### ASSIGNMENT
Collect from the data below each line with "would".

━━━━━ AVAILABLE DATA ━━━━━

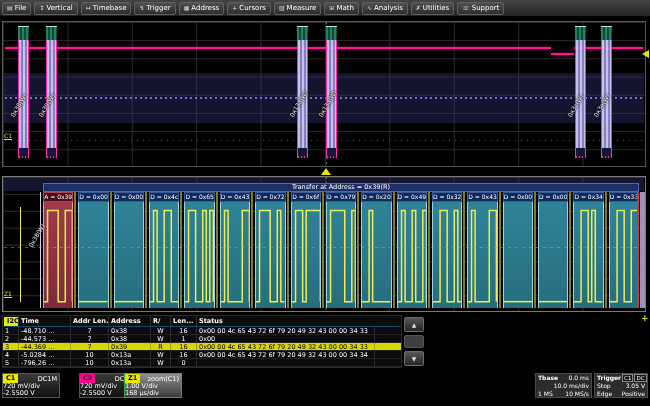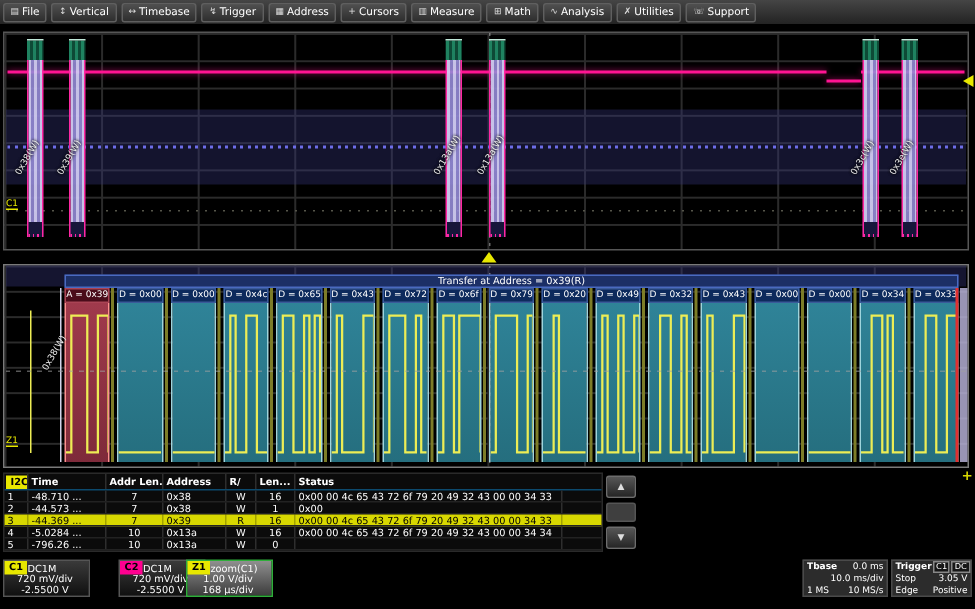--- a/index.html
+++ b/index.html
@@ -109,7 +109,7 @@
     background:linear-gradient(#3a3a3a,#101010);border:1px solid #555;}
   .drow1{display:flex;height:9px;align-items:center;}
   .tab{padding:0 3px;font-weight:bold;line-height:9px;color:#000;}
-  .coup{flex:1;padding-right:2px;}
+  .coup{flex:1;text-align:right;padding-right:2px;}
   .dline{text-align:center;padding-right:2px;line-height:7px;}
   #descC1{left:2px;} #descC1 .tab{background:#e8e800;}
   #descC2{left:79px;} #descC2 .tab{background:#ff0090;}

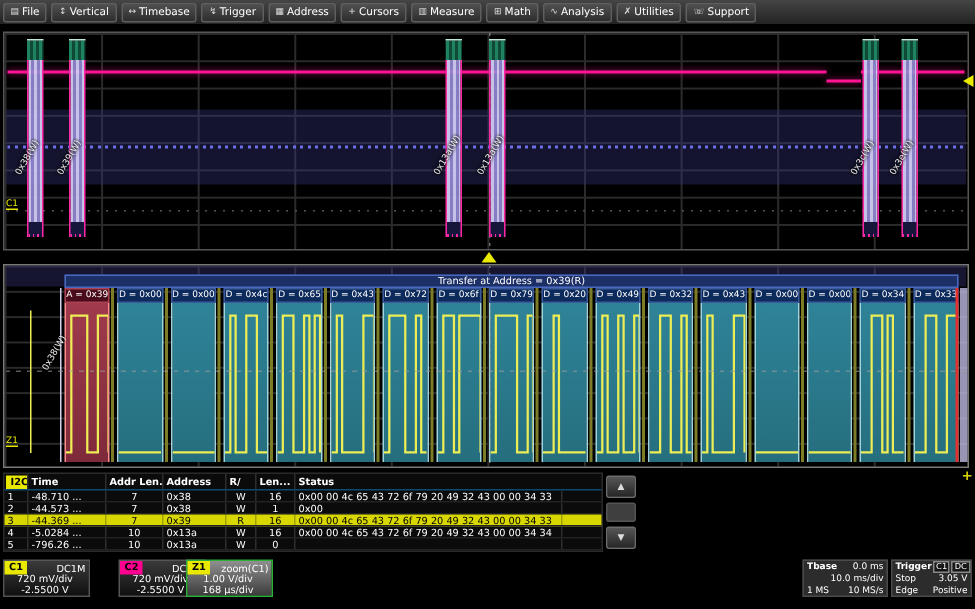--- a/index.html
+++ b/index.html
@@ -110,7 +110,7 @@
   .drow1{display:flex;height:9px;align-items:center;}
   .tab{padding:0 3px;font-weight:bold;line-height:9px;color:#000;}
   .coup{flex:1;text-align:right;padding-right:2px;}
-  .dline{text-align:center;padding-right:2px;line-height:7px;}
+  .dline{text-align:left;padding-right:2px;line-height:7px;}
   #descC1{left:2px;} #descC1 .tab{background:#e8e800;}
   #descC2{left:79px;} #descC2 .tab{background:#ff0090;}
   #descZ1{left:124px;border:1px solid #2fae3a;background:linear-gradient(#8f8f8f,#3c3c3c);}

━━━━━
━━━━━ AVAILABLE DATA ━━━━━

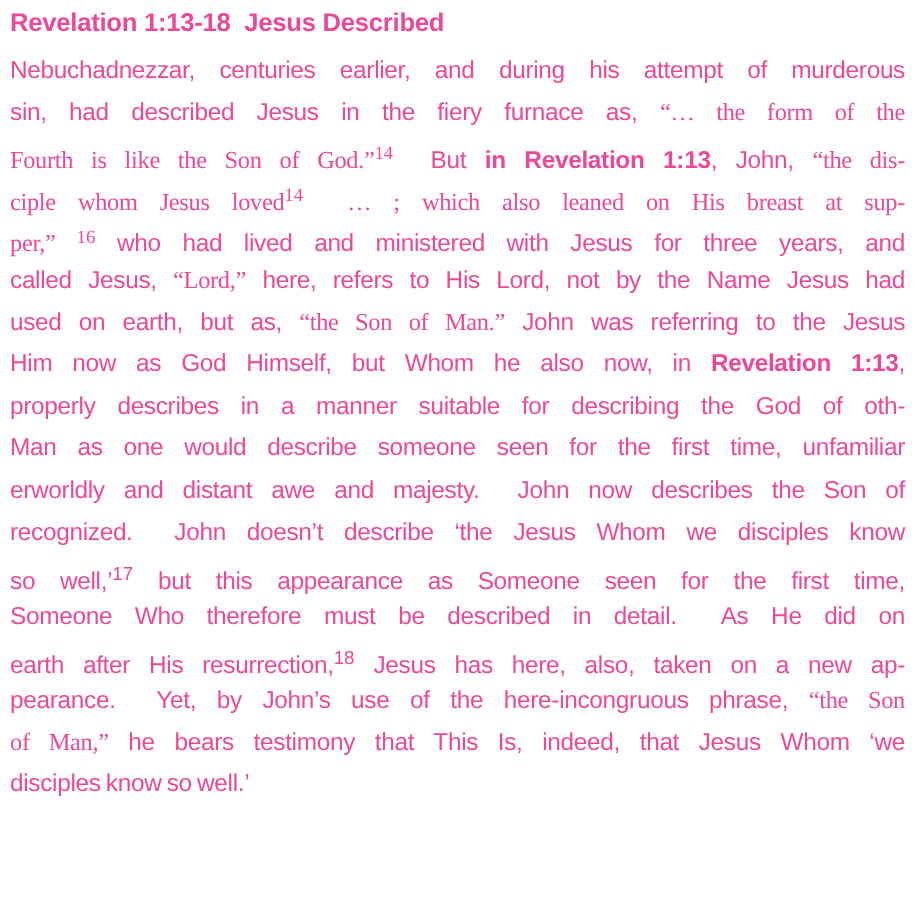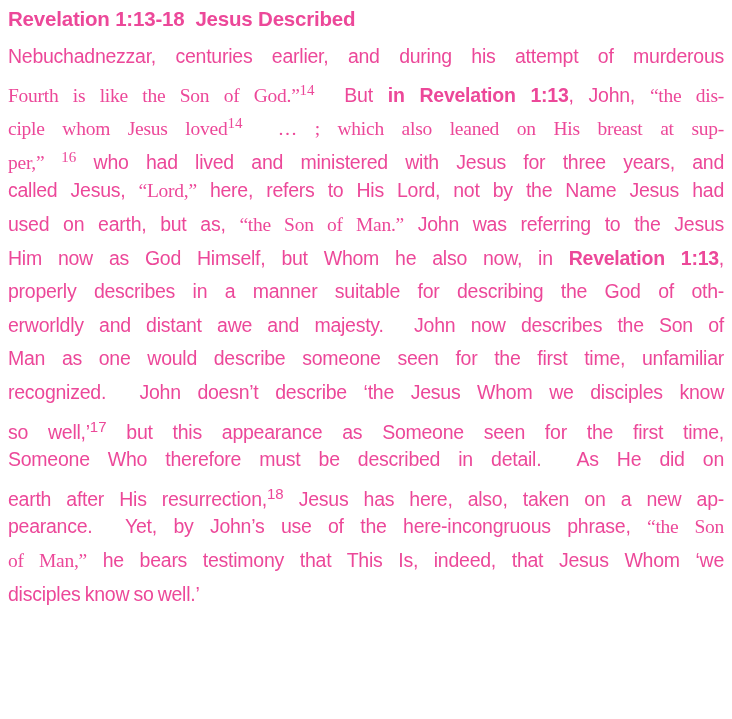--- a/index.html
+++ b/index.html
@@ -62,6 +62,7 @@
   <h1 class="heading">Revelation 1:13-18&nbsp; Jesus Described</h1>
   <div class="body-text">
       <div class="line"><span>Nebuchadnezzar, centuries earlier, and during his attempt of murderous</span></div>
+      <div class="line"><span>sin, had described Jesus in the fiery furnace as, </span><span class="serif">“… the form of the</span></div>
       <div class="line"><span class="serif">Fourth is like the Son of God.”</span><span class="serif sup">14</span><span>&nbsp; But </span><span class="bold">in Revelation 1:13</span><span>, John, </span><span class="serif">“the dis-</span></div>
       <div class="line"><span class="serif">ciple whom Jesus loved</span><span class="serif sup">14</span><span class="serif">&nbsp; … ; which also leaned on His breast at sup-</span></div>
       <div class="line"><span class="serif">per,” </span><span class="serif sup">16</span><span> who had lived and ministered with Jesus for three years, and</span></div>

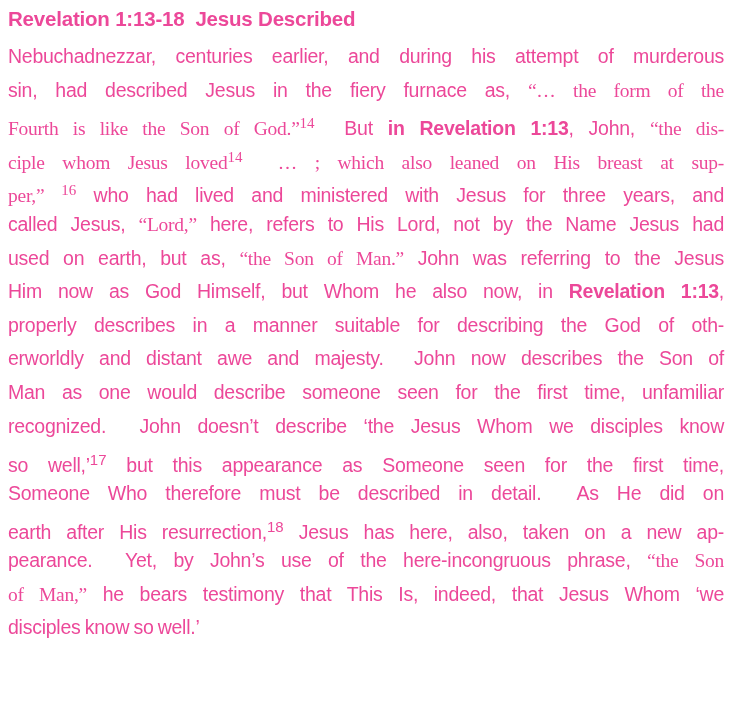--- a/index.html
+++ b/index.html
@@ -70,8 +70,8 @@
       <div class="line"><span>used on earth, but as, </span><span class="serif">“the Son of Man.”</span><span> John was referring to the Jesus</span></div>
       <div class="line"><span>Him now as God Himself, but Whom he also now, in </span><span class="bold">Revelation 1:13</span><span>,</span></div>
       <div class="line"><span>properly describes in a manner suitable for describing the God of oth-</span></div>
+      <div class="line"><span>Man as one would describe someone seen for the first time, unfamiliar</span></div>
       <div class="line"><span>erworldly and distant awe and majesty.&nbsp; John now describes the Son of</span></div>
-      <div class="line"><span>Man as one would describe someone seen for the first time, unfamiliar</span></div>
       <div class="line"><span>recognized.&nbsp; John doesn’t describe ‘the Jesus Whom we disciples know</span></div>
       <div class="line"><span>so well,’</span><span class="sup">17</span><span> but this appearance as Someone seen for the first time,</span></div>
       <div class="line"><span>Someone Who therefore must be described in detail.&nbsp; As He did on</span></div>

━━━━━
━━━━━ AVAILABLE DATA ━━━━━

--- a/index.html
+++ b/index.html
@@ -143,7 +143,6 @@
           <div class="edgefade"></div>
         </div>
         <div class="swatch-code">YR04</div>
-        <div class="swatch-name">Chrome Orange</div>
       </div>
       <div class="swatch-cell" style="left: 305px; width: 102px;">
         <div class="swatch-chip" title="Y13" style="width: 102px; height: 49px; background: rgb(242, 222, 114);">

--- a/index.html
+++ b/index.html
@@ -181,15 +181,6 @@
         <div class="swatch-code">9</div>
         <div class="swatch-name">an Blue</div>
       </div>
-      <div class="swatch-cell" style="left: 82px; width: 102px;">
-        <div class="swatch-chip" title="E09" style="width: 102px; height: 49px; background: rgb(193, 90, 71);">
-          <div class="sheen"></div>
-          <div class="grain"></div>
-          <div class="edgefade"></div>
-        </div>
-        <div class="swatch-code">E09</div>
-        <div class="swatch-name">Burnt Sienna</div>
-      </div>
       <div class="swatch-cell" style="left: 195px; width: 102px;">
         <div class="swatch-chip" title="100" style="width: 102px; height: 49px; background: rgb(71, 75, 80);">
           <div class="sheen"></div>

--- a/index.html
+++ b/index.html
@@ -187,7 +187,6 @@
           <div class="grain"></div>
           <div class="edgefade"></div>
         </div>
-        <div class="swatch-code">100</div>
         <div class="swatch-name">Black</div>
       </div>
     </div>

━━━━━

### REPLY TO THE EXERCISE
+      <div class="line"><span>Man as one would describe someone seen for the first time, unfamiliar</span></div>
-      <div class="line"><span>Man as one would describe someone seen for the first time, unfamiliar</span></div>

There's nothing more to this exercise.